His making was not by choice in the 1700’s. Not a gift at all. A brutal vampire stole him from his bed, tossing him into a dungeon filled with others that resembled him. Feeding off him for untold time while trapped with varying degrees of his own death visible for him to witness. Lestat was no doubt was transported back to the days of his own father and brothers assaulting and mocking him. Thrown out into the world as a fledgling to make his way when his maker left him with money and leapt into a fire. Claudia can see the softening of Louis. A tenuous truce is enacted, and the trio spend years tiptoeing around one another. Lestat claims to have finally rid himself of his outside fancy with Antionette while he won’t allow Claudia to depart again.

The stage is set for the youngest and most cunning vampire to free herself and the now considered brother with her. Louis, tortured by his unyielding devotion in what he knows is an abusive situation agrees. But the only way forward either can see is to- Kill Lestat.

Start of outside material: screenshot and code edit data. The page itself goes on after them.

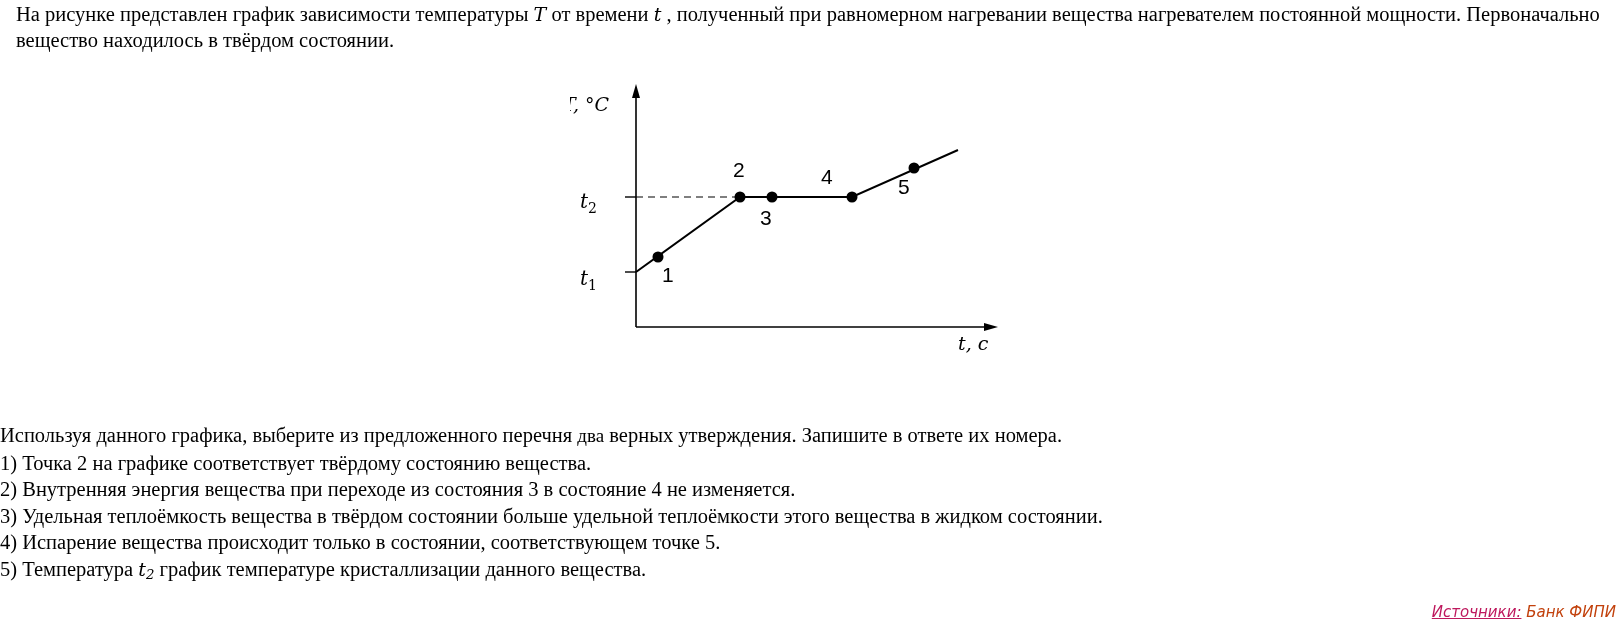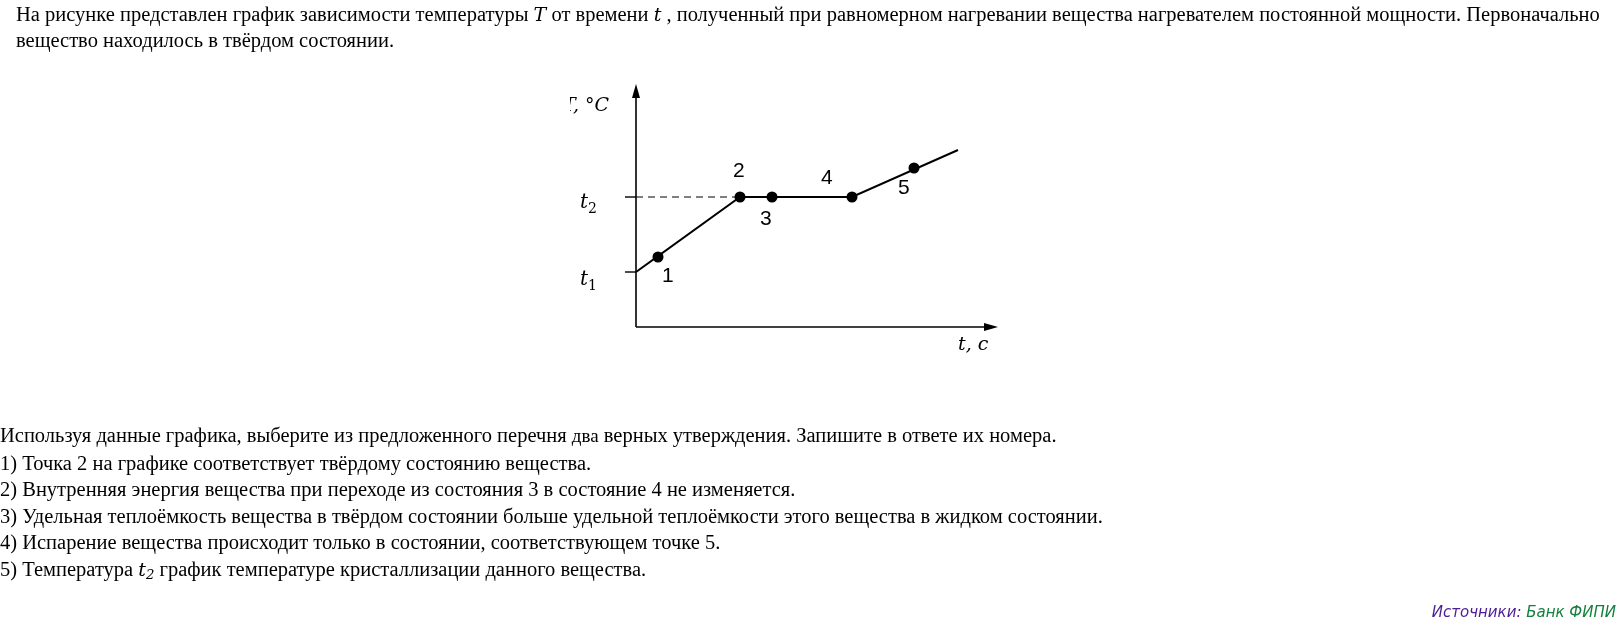"Используя данные графика, выберите из" span { text: данные -> данного }
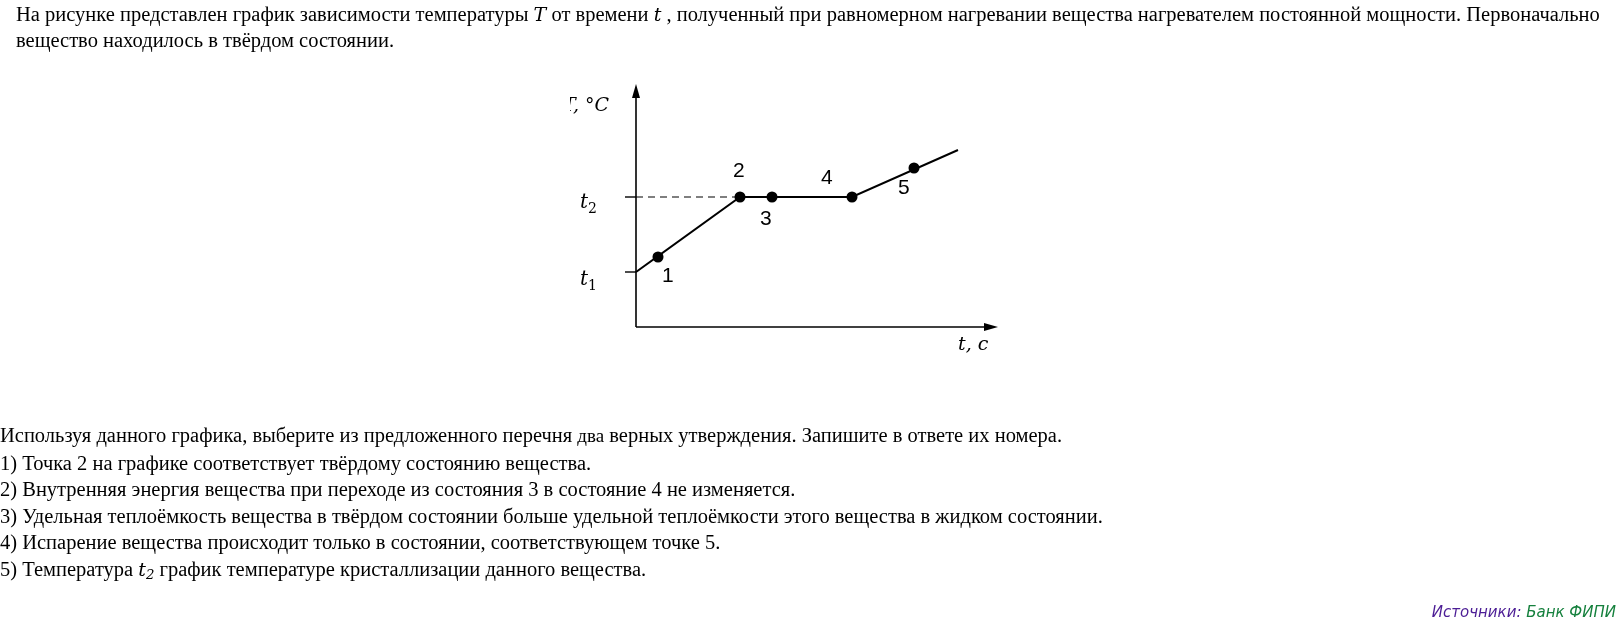"Источники:" .source .src-label { color: #4c1d95 -> #be185d; text-decoration: none -> underline }
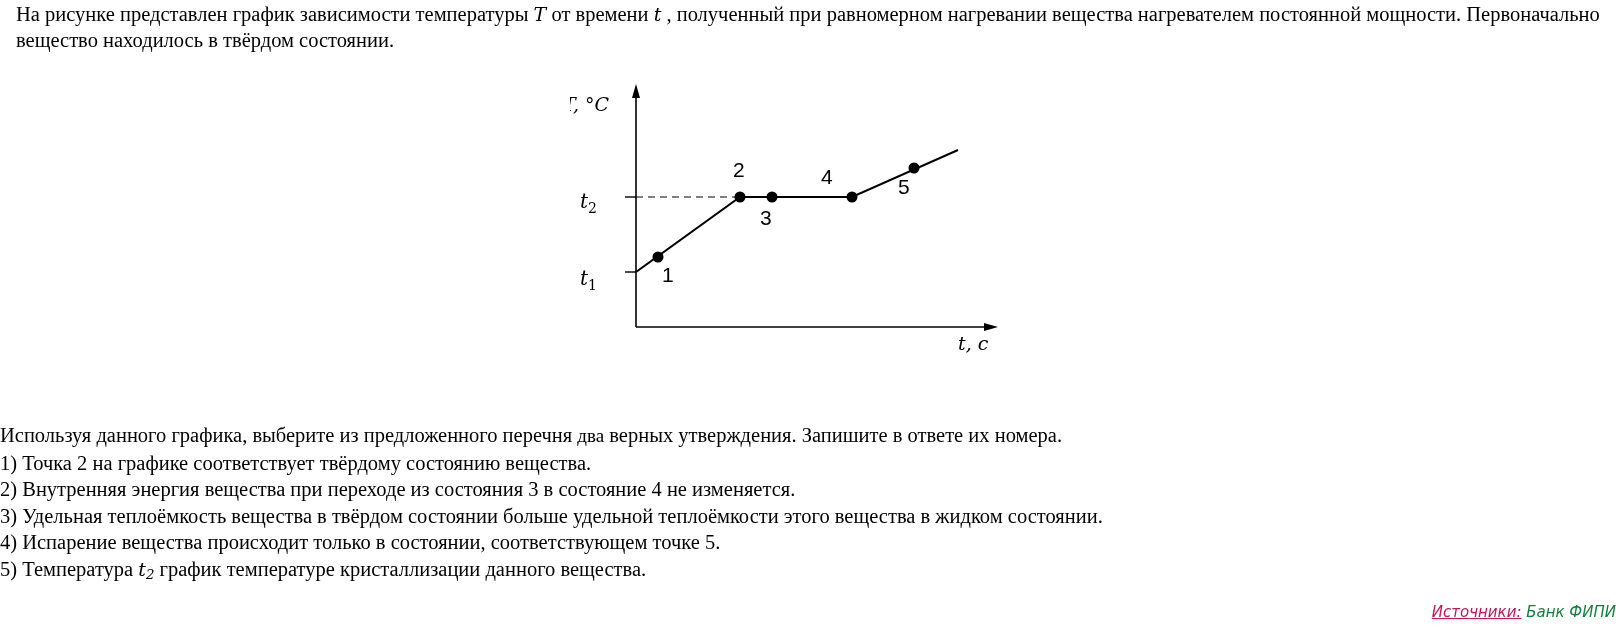"Банк ФИПИ" .source .src-link { color: #15803d -> #c2410c }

Claudia, knowing that abundance and arrogance are the ultimate downfall for her maker sets a trap. Of course, knowing Lestat is swift to see ahead, she doubles her plan. Using Louis’ wavering to disarm Lestat while feeding him information that she knew would make its way to their target in some means. And she was correct, when Antoinette arrives for the afterparty. Trying to turn the tables when the deck was already stacked against them, Lestat falls ill. Purging the poisoned blood he just gouged from the man that insulted him. A funny turn when the same man had disrespected Louis for decades and he never saw fit to remove him then. Yet he’d tore into him now that escape was the original plan. He’d just assumed Antionette would replace Claudia and Louis would succumb to his will.

Woozy, Lestat gives into his fate. Either his strength was truly depleted or perhaps lessened from heartbreak. He bids Louis ado before his lover heart wrenchingly slits his throat. Bleeding him out wouldn’t be enough, he needed to go into the fire like the human bodies and Antoinette’s but Louis resists. Rolled in a carpet and set out like trash, Lestat’s husk of a body ends up in the city dump. Louis and Claudia depart for a separate planned escape but the lingering presence of their maker may continue to loom over the duo.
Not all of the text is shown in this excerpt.